** Records follows **

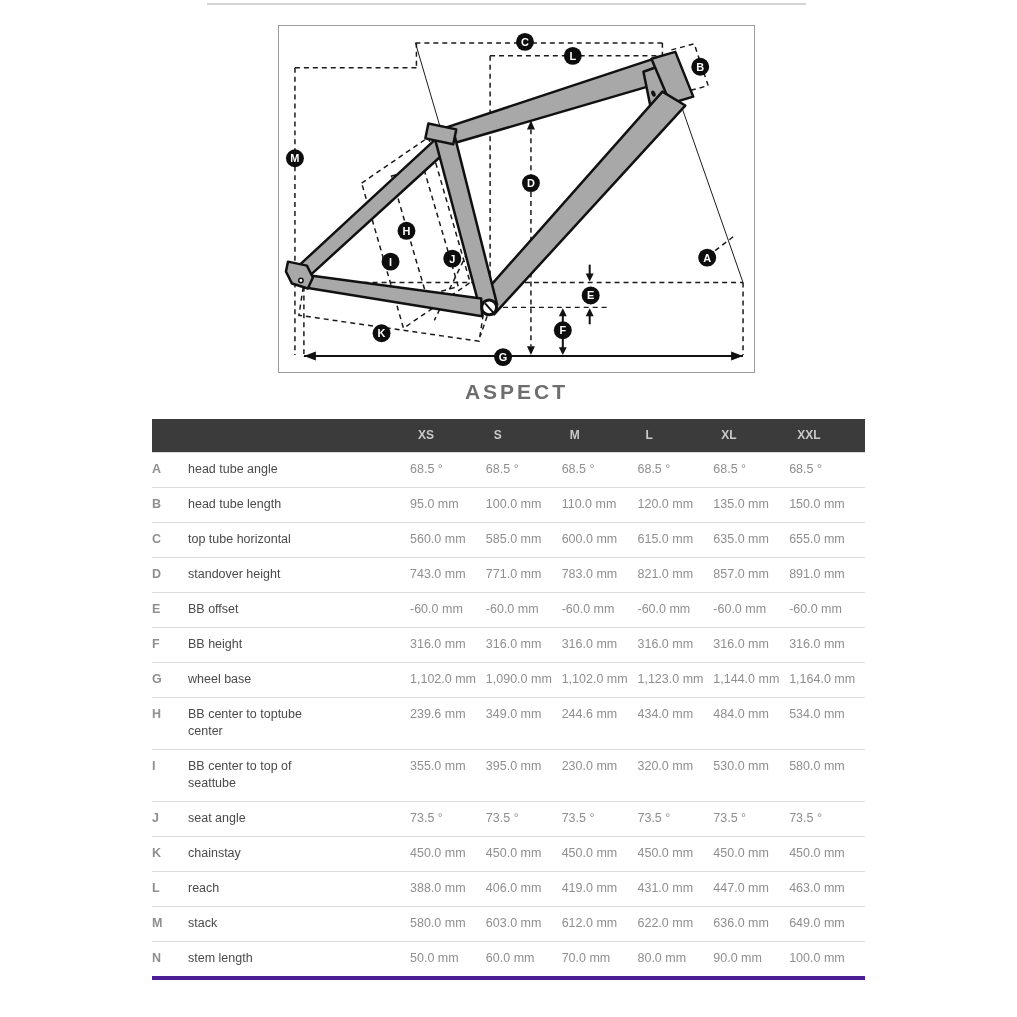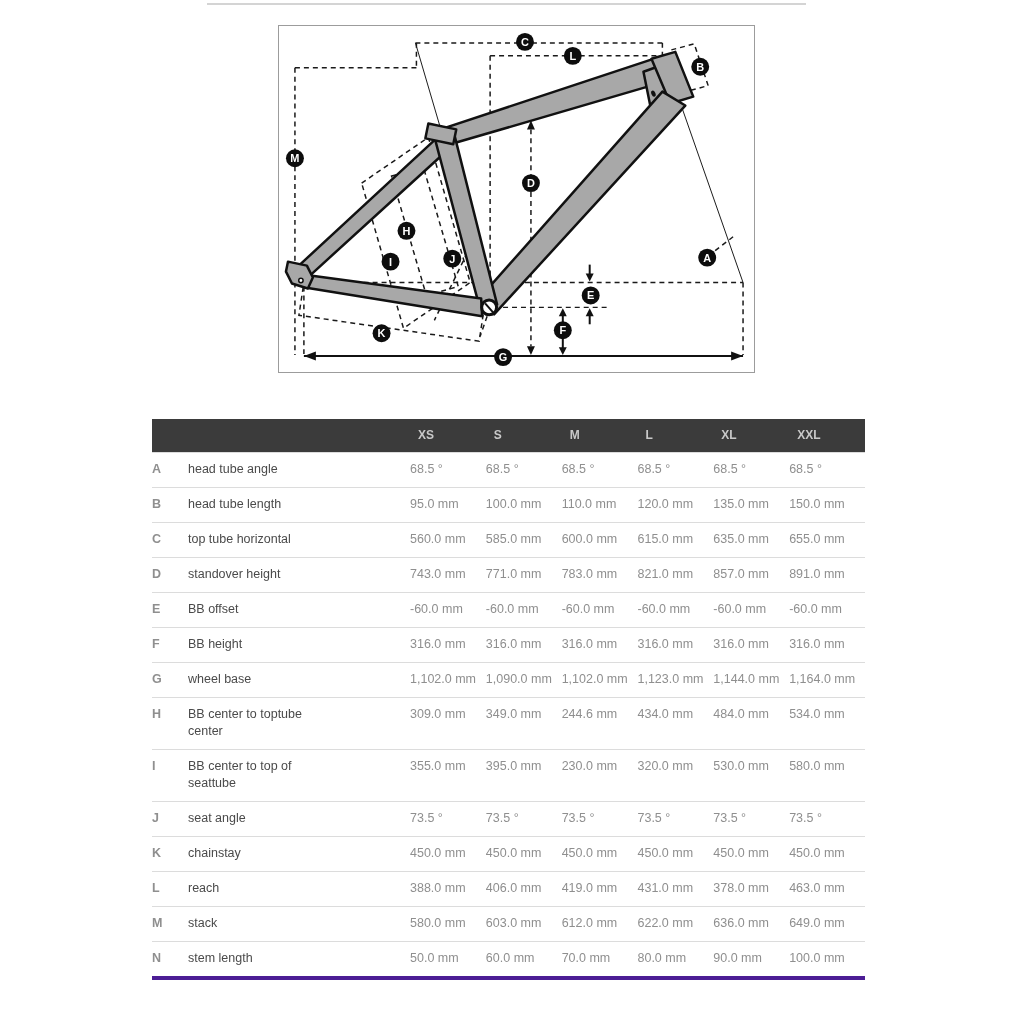--- a/index.html
+++ b/index.html
@@ -145,20 +145,21 @@
             <text class="badge-text" x="103" y="313">K</text>
           </g>
         <g>
             <circle class="badge-circle" cx="225" cy="333" r="9"></circle>
             <text class="badge-text" x="225" y="337">G</text>
           </g>
       </g>
     </svg>
   </div>
 
+  <div class="diagram-title">ASPECT</div>
 
   <table class="geo">
     <colgroup>
         <col class="c-key">
         <col class="c-lbl">
         <col>
         <col>
         <col>
         <col>
         <col>
@@ -259,21 +260,21 @@
         <td class="v">1,102.0 mm</td>
         <td class="v">1,123.0 mm</td>
         <td class="v">1,144.0 mm</td>
         <td class="v">1,164.0 mm</td>
       </tr>
       <tr>
         <td class="k">H</td>
         <td class="lbl">
             <div class="lblw">BB center to toptube center</div>
           </td>
-        <td class="v">309.0 mm</td>
+        <td class="v">239.6 mm</td>
         <td class="v">349.0 mm</td>
         <td class="v">244.6 mm</td>
         <td class="v">434.0 mm</td>
         <td class="v">484.0 mm</td>
         <td class="v">534.0 mm</td>
       </tr>
       <tr>
         <td class="k">I</td>
         <td class="lbl">
             <div class="lblw">BB center to top of seattube</div>
@@ -311,21 +312,21 @@
       </tr>
       <tr>
         <td class="k">L</td>
         <td class="lbl">
             <div class="lblw">reach</div>
           </td>
         <td class="v">388.0 mm</td>
         <td class="v">406.0 mm</td>
         <td class="v">419.0 mm</td>
         <td class="v">431.0 mm</td>
-        <td class="v">378.0 mm</td>
+        <td class="v">447.0 mm</td>
         <td class="v">463.0 mm</td>
       </tr>
       <tr>
         <td class="k">M</td>
         <td class="lbl">
             <div class="lblw">stack</div>
           </td>
         <td class="v">580.0 mm</td>
         <td class="v">603.0 mm</td>
         <td class="v">612.0 mm</td>

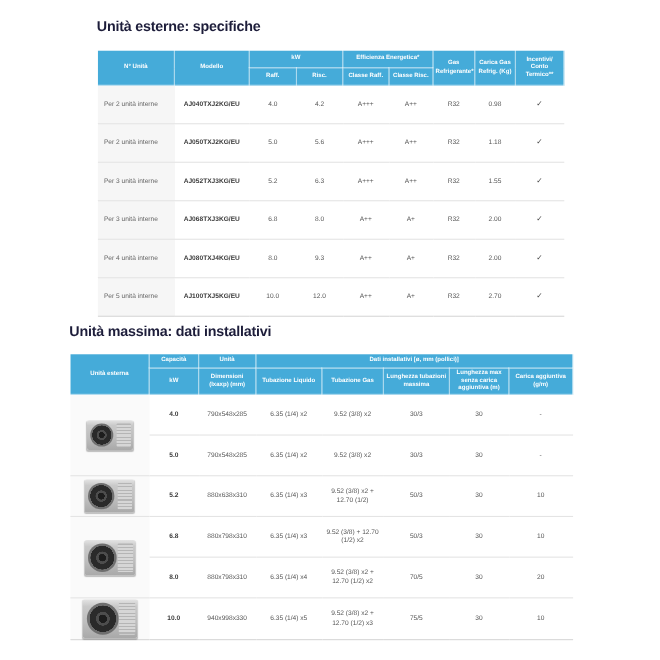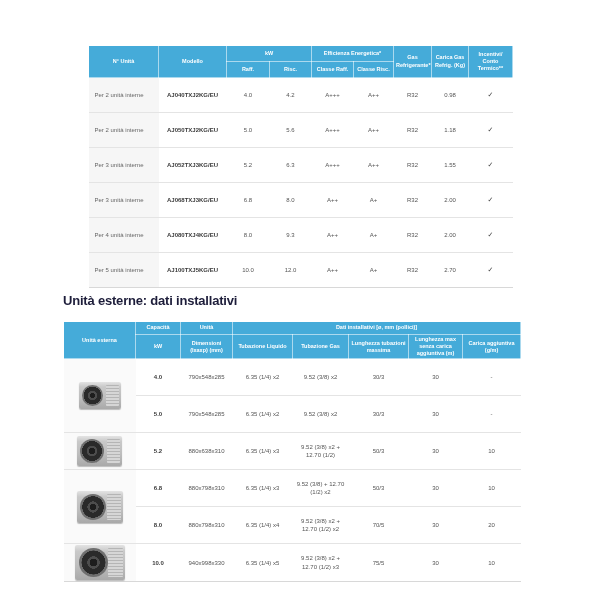--- a/index.html
+++ b/index.html
@@ -64,20 +64,21 @@
   .chassis-c { width:46px; height:32px; }
   .chassis-c .fan { left:3px; top:3px; width:26px; height:26px; }
   .chassis-d { width:50px; height:35px; }
   .chassis-d .fan { left:4px; top:3px; width:29px; height:29px; }
 </style>
 </head>
 <body>
 
 <div class="page">
 
+  <div class="title" id="title1">Unità esterne: specifiche</div>
 
   <table id="specs-table">
     <colgroup>
       <col style="width:70px">
         <col style="width:68px">
         <col style="width:43px">
       <col style="width:42px">
         <col style="width:42px">
         <col style="width:40px">
       <col style="width:38px">
@@ -164,21 +165,21 @@
         <td>12.0</td>
         <td>A++</td>
         <td>A+</td>
         <td>R32</td>
         <td>2.70</td>
         <td class="check">✓</td>
       </tr>
     </tbody>
   </table>
 
-  <div class="title" id="title2">Unità esterne: dati installativi</div>
+  <div class="title" id="title2">Unità massima: dati installativi</div>
 
   <table id="install-table">
     <colgroup>
       <col style="width:72px">
         <col style="width:45px">
         <col style="width:52px">
       <col style="width:60px">
         <col style="width:56px">
         <col style="width:60px">
       <col style="width:54px">

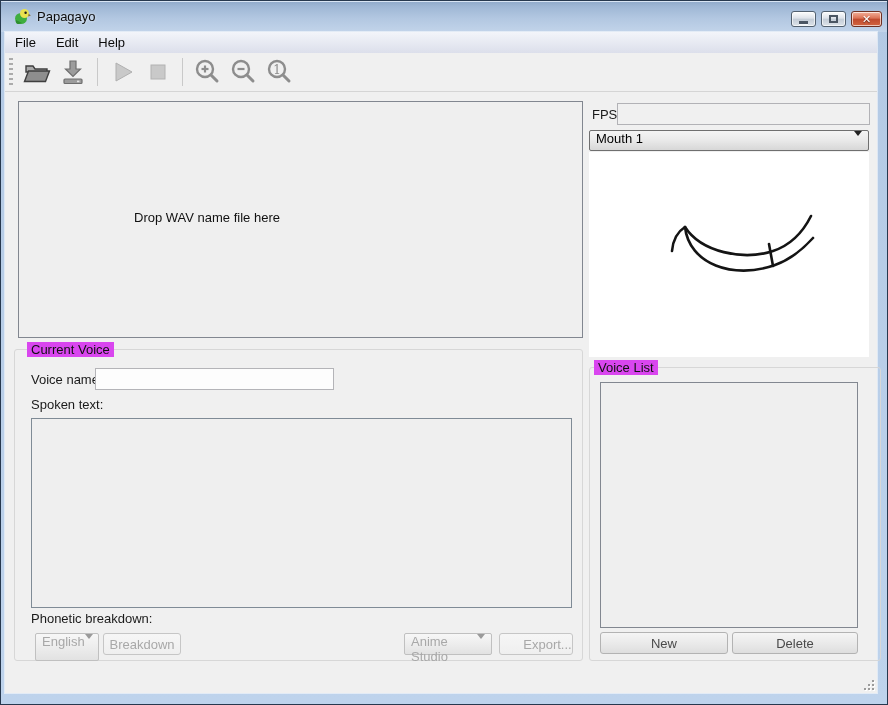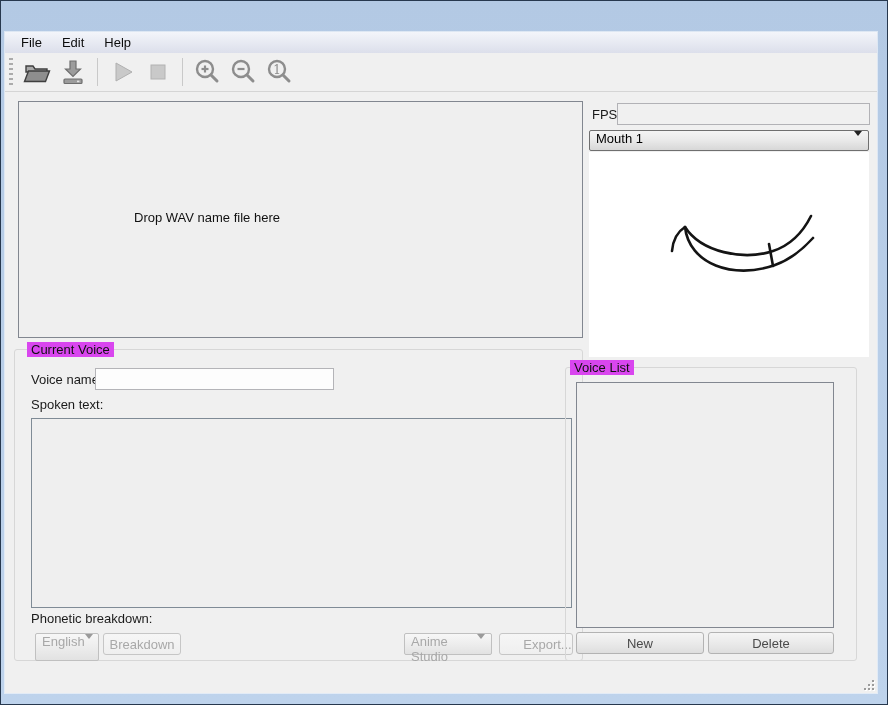--- a/index.html
+++ b/index.html
@@ -29,21 +29,21 @@
   .glyph-max{position:absolute;left:7px;top:3px;width:9px;height:8px;border:2px solid #4b5663;
     background:transparent;}
   .glyph-close{position:absolute;left:0;top:1px;width:100%;text-align:center;
     color:#fff;font-size:11px;font-weight:bold;text-shadow:0 1px 1px rgba(0,0,0,.5);line-height:13px;}
 
   
   .client{position:absolute;left:4px;top:31px;right:10px;bottom:11px;background:#f0f0f0;
     box-shadow:0 0 0 1px rgba(255,255,255,.55);}
 
   .menubar{position:absolute;left:0;top:0;right:0;height:21px;
-    background:linear-gradient(180deg,#f3f5fa,#dcdfeb);display:flex;align-items:center;padding-left:6px;}
+    background:linear-gradient(180deg,#f3f5fa,#dcdfeb);display:flex;align-items:center;padding-left:0;}
   .menu-item{padding:2px 10px;color:#0c0c0c;cursor:default;}
 
   .toolbar{position:absolute;left:0;top:21px;right:0;height:39px;background:#f0f0f0;
     border-bottom:1px solid #d5d5d5;display:flex;align-items:center;padding-left:4px;}
   .tb-handle{width:4px;height:28px;margin-right:6px;
     background:repeating-linear-gradient(to bottom,#ababab 0 2px,transparent 2px 5px);}
   .tb-btn{width:36px;height:34px;display:flex;align-items:center;justify-content:center;border-radius:3px;}
   .tb-sep{width:1px;height:28px;background:#c9c9c9;margin:0 6px;}
 
   
@@ -62,21 +62,21 @@
     border-right:4px solid transparent;border-top:5px solid #9a9a9a;}
   .mouth-combo{left:584px;top:98px;width:280px;height:21px;color:#000;
     border-color:#6f6f6f;background:linear-gradient(180deg,#f4f4f4,#e9e9e9 50%,#d7d7d7);}
   .mouth-combo .arrow{border-top-color:#222;}
   .mouth-view{position:absolute;left:584px;top:120px;width:280px;height:205px;background:#ffffff;}
 
   
   .groupbox{position:absolute;border:1px solid #d7d7d7;border-radius:3px;}
   .groupbox>.gb-title{position:absolute;top:-8px;left:12px;background:#d946ef;padding:0 4px;color:#111;}
   .gb-current-voice{left:9px;top:317px;width:569px;height:312px;}
-  .gb-voice-list{left:560px;top:335px;width:292px;height:294px;padding-left:26px;}
+  .gb-voice-list{left:584px;top:335px;width:292px;height:294px;padding-left:26px;}
   .gb-voice-list>.gb-title{left:4px;}
 
   .lbl-voice-name{position:absolute;left:16px;top:22px;}
   .voice-name-input{position:absolute;left:80px;top:18px;width:239px;height:22px;
     border:1px solid #b4b4b8;background:#fdfdfd;font:inherit;padding:0 4px;}
   .lbl-spoken{position:absolute;left:16px;top:47px;}
   .spoken-textarea{position:absolute;left:16px;top:68px;width:541px;height:190px;
     border:1px solid #7f8b96;background:#efefef;resize:none;font:inherit;}
   .lbl-phonetic{position:absolute;left:16px;top:261px;}
 
@@ -97,20 +97,41 @@
   .btn-delete{left:142px;top:264px;width:126px;}
 
   .size-grip{position:absolute;right:1px;bottom:1px;width:14px;height:14px;}
   .size-grip i{position:absolute;width:2px;height:2px;background:#9b9b9b;box-shadow:1px 1px 0 #fff;}
 </style>
 </head>
 <body>
 
 <div class="window">
 
+  <div class="titlebar">
+    <svg class="app-icon" viewBox="0 0 17 17">
+      <ellipse cx="7" cy="10.5" rx="6" ry="5.5" fill="#3fae3f"></ellipse>
+      <path d="M2 12 C1 14 2.5 16.5 5 16 L8 15 Z" fill="#2f8f2f"></path>
+      <circle cx="10.5" cy="5.5" r="4.5" fill="#e9e14e"></circle>
+      <circle cx="11.6" cy="4.7" r="1.2" fill="#1c1c1c"></circle>
+      <path d="M14.6 5.8 L16.8 7.4 L14.2 8.6 Z" fill="#8a6d2f"></path>
+    </svg>
+    <span class="title-text">Papagayo</span>
+    <div class="controls">
+      <div class="winbtn">
+          <span class="glyph-min"></span>
+        </div>
+      <div class="winbtn">
+          <span class="glyph-max"></span>
+        </div>
+      <div class="winbtn close">
+          <span class="glyph-close">✕</span>
+        </div>
+    </div>
+  </div>
 
   <div class="client">
 
     <div class="menubar">
       <span class="menu-item">File</span>
       <span class="menu-item">Edit</span>
       <span class="menu-item">Help</span>
     </div>
 
     <div class="toolbar">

** End of Records **

◆ Prompt
Write every record out again exactly; no pictures belong in the copy.

◆ Task solution
--- a/index.html
+++ b/index.html
@@ -145,20 +145,21 @@
             <text class="badge-text" x="103" y="313">K</text>
           </g>
         <g>
             <circle class="badge-circle" cx="225" cy="333" r="9"></circle>
             <text class="badge-text" x="225" y="337">G</text>
           </g>
       </g>
     </svg>
   </div>
 
+  <div class="diagram-title">ASPECT</div>
 
   <table class="geo">
     <colgroup>
         <col class="c-key">
         <col class="c-lbl">
         <col>
         <col>
         <col>
         <col>
         <col>
@@ -259,21 +260,21 @@
         <td class="v">1,102.0 mm</td>
         <td class="v">1,123.0 mm</td>
         <td class="v">1,144.0 mm</td>
         <td class="v">1,164.0 mm</td>
       </tr>
       <tr>
         <td class="k">H</td>
         <td class="lbl">
             <div class="lblw">BB center to toptube center</div>
           </td>
-        <td class="v">309.0 mm</td>
+        <td class="v">239.6 mm</td>
         <td class="v">349.0 mm</td>
         <td class="v">244.6 mm</td>
         <td class="v">434.0 mm</td>
         <td class="v">484.0 mm</td>
         <td class="v">534.0 mm</td>
       </tr>
       <tr>
         <td class="k">I</td>
         <td class="lbl">
             <div class="lblw">BB center to top of seattube</div>
@@ -311,21 +312,21 @@
       </tr>
       <tr>
         <td class="k">L</td>
         <td class="lbl">
             <div class="lblw">reach</div>
           </td>
         <td class="v">388.0 mm</td>
         <td class="v">406.0 mm</td>
         <td class="v">419.0 mm</td>
         <td class="v">431.0 mm</td>
-        <td class="v">378.0 mm</td>
+        <td class="v">447.0 mm</td>
         <td class="v">463.0 mm</td>
       </tr>
       <tr>
         <td class="k">M</td>
         <td class="lbl">
             <div class="lblw">stack</div>
           </td>
         <td class="v">580.0 mm</td>
         <td class="v">603.0 mm</td>
         <td class="v">612.0 mm</td>

--- a/index.html
+++ b/index.html
@@ -64,20 +64,21 @@
   .chassis-c { width:46px; height:32px; }
   .chassis-c .fan { left:3px; top:3px; width:26px; height:26px; }
   .chassis-d { width:50px; height:35px; }
   .chassis-d .fan { left:4px; top:3px; width:29px; height:29px; }
 </style>
 </head>
 <body>
 
 <div class="page">
 
+  <div class="title" id="title1">Unità esterne: specifiche</div>
 
   <table id="specs-table">
     <colgroup>
       <col style="width:70px">
         <col style="width:68px">
         <col style="width:43px">
       <col style="width:42px">
         <col style="width:42px">
         <col style="width:40px">
       <col style="width:38px">
@@ -164,21 +165,21 @@
         <td>12.0</td>
         <td>A++</td>
         <td>A+</td>
         <td>R32</td>
         <td>2.70</td>
         <td class="check">✓</td>
       </tr>
     </tbody>
   </table>
 
-  <div class="title" id="title2">Unità esterne: dati installativi</div>
+  <div class="title" id="title2">Unità massima: dati installativi</div>
 
   <table id="install-table">
     <colgroup>
       <col style="width:72px">
         <col style="width:45px">
         <col style="width:52px">
       <col style="width:60px">
         <col style="width:56px">
         <col style="width:60px">
       <col style="width:54px">

--- a/index.html
+++ b/index.html
@@ -29,21 +29,21 @@
   .glyph-max{position:absolute;left:7px;top:3px;width:9px;height:8px;border:2px solid #4b5663;
     background:transparent;}
   .glyph-close{position:absolute;left:0;top:1px;width:100%;text-align:center;
     color:#fff;font-size:11px;font-weight:bold;text-shadow:0 1px 1px rgba(0,0,0,.5);line-height:13px;}
 
   
   .client{position:absolute;left:4px;top:31px;right:10px;bottom:11px;background:#f0f0f0;
     box-shadow:0 0 0 1px rgba(255,255,255,.55);}
 
   .menubar{position:absolute;left:0;top:0;right:0;height:21px;
-    background:linear-gradient(180deg,#f3f5fa,#dcdfeb);display:flex;align-items:center;padding-left:6px;}
+    background:linear-gradient(180deg,#f3f5fa,#dcdfeb);display:flex;align-items:center;padding-left:0;}
   .menu-item{padding:2px 10px;color:#0c0c0c;cursor:default;}
 
   .toolbar{position:absolute;left:0;top:21px;right:0;height:39px;background:#f0f0f0;
     border-bottom:1px solid #d5d5d5;display:flex;align-items:center;padding-left:4px;}
   .tb-handle{width:4px;height:28px;margin-right:6px;
     background:repeating-linear-gradient(to bottom,#ababab 0 2px,transparent 2px 5px);}
   .tb-btn{width:36px;height:34px;display:flex;align-items:center;justify-content:center;border-radius:3px;}
   .tb-sep{width:1px;height:28px;background:#c9c9c9;margin:0 6px;}
 
   
@@ -62,21 +62,21 @@
     border-right:4px solid transparent;border-top:5px solid #9a9a9a;}
   .mouth-combo{left:584px;top:98px;width:280px;height:21px;color:#000;
     border-color:#6f6f6f;background:linear-gradient(180deg,#f4f4f4,#e9e9e9 50%,#d7d7d7);}
   .mouth-combo .arrow{border-top-color:#222;}
   .mouth-view{position:absolute;left:584px;top:120px;width:280px;height:205px;background:#ffffff;}
 
   
   .groupbox{position:absolute;border:1px solid #d7d7d7;border-radius:3px;}
   .groupbox>.gb-title{position:absolute;top:-8px;left:12px;background:#d946ef;padding:0 4px;color:#111;}
   .gb-current-voice{left:9px;top:317px;width:569px;height:312px;}
-  .gb-voice-list{left:560px;top:335px;width:292px;height:294px;padding-left:26px;}
+  .gb-voice-list{left:584px;top:335px;width:292px;height:294px;padding-left:26px;}
   .gb-voice-list>.gb-title{left:4px;}
 
   .lbl-voice-name{position:absolute;left:16px;top:22px;}
   .voice-name-input{position:absolute;left:80px;top:18px;width:239px;height:22px;
     border:1px solid #b4b4b8;background:#fdfdfd;font:inherit;padding:0 4px;}
   .lbl-spoken{position:absolute;left:16px;top:47px;}
   .spoken-textarea{position:absolute;left:16px;top:68px;width:541px;height:190px;
     border:1px solid #7f8b96;background:#efefef;resize:none;font:inherit;}
   .lbl-phonetic{position:absolute;left:16px;top:261px;}
 
@@ -97,20 +97,41 @@
   .btn-delete{left:142px;top:264px;width:126px;}
 
   .size-grip{position:absolute;right:1px;bottom:1px;width:14px;height:14px;}
   .size-grip i{position:absolute;width:2px;height:2px;background:#9b9b9b;box-shadow:1px 1px 0 #fff;}
 </style>
 </head>
 <body>
 
 <div class="window">
 
+  <div class="titlebar">
+    <svg class="app-icon" viewBox="0 0 17 17">
+      <ellipse cx="7" cy="10.5" rx="6" ry="5.5" fill="#3fae3f"></ellipse>
+      <path d="M2 12 C1 14 2.5 16.5 5 16 L8 15 Z" fill="#2f8f2f"></path>
+      <circle cx="10.5" cy="5.5" r="4.5" fill="#e9e14e"></circle>
+      <circle cx="11.6" cy="4.7" r="1.2" fill="#1c1c1c"></circle>
+      <path d="M14.6 5.8 L16.8 7.4 L14.2 8.6 Z" fill="#8a6d2f"></path>
+    </svg>
+    <span class="title-text">Papagayo</span>
+    <div class="controls">
+      <div class="winbtn">
+          <span class="glyph-min"></span>
+        </div>
+      <div class="winbtn">
+          <span class="glyph-max"></span>
+        </div>
+      <div class="winbtn close">
+          <span class="glyph-close">✕</span>
+        </div>
+    </div>
+  </div>
 
   <div class="client">
 
     <div class="menubar">
       <span class="menu-item">File</span>
       <span class="menu-item">Edit</span>
       <span class="menu-item">Help</span>
     </div>
 
     <div class="toolbar">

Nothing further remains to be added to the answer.